Op het moment dat activiteiten aanvangen, moet worden getoetst of redelijkerwijs voordeel kan worden behaald. Met een datingsite op zichzelf beschouwd is dat het geval, maar dat is niet voldoende aldus Gerechtshof ’s-Hertogenbosch.
In 2007 zette een dame een datingsite op, welke medio 2008 online ging. Bij een gebrek aan betalende klanten genereerde zij tot halverwege 2013 geen inkomsten, maar maakte zij slechts kosten. In haar aangifte inkomstenbelasting voor het jaar 2007 voerde zij een verlies op als resultaat uit de datingsite, maar de inspecteur corrigeerde dit.

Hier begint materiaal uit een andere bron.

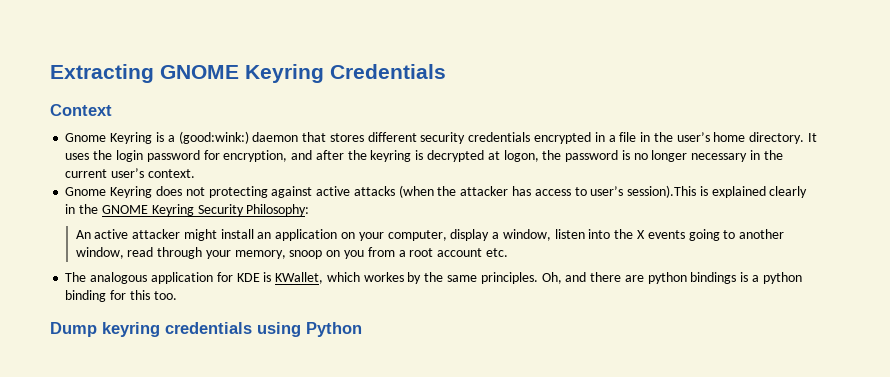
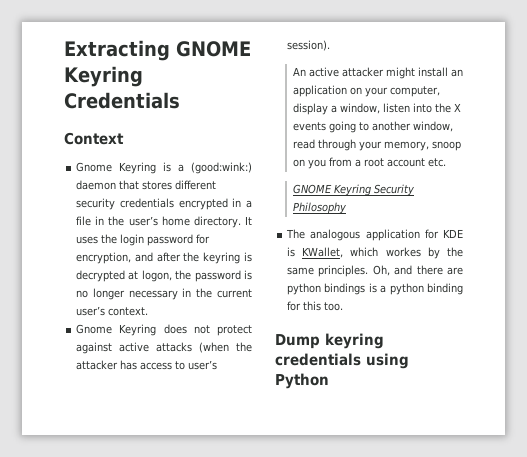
- Gnome Keyring does not protecting against active attacks (when the attacker has access to user’s session).This is explained clearly in the GNOME Keyring Security Philosophy:
+ Gnome Keyring does not protect against active attacks (when the attacker has access to user’s session).
+ GNOME Keyring Security Philosophy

Het gerechtshof was het met de rechtbank eens dat de dame niet aannemelijk had gemaakt dat de activiteiten op het gebied van de datingsite in 2007 een bron van inkomsten vormden. Het moment waarop getoetst moet worden of met activiteiten redelijkerwijs voordeel kan worden behaald, ligt op het moment van de aanvang van de activiteiten. Weliswaar is de datingsite op zichzelf beschouwd een activiteit waarmee in het economisch verkeer voordeel kan worden behaald, maar dat is niet voldoende. De dame moest aannemelijk maken dat háár datingsite naar redelijke verwachting tot gewin zou kunnen leiden, maar daar slaagde zij niet in. Volgens het hof had de inspecteur de aanslag op het juiste bedrag vastgesteld.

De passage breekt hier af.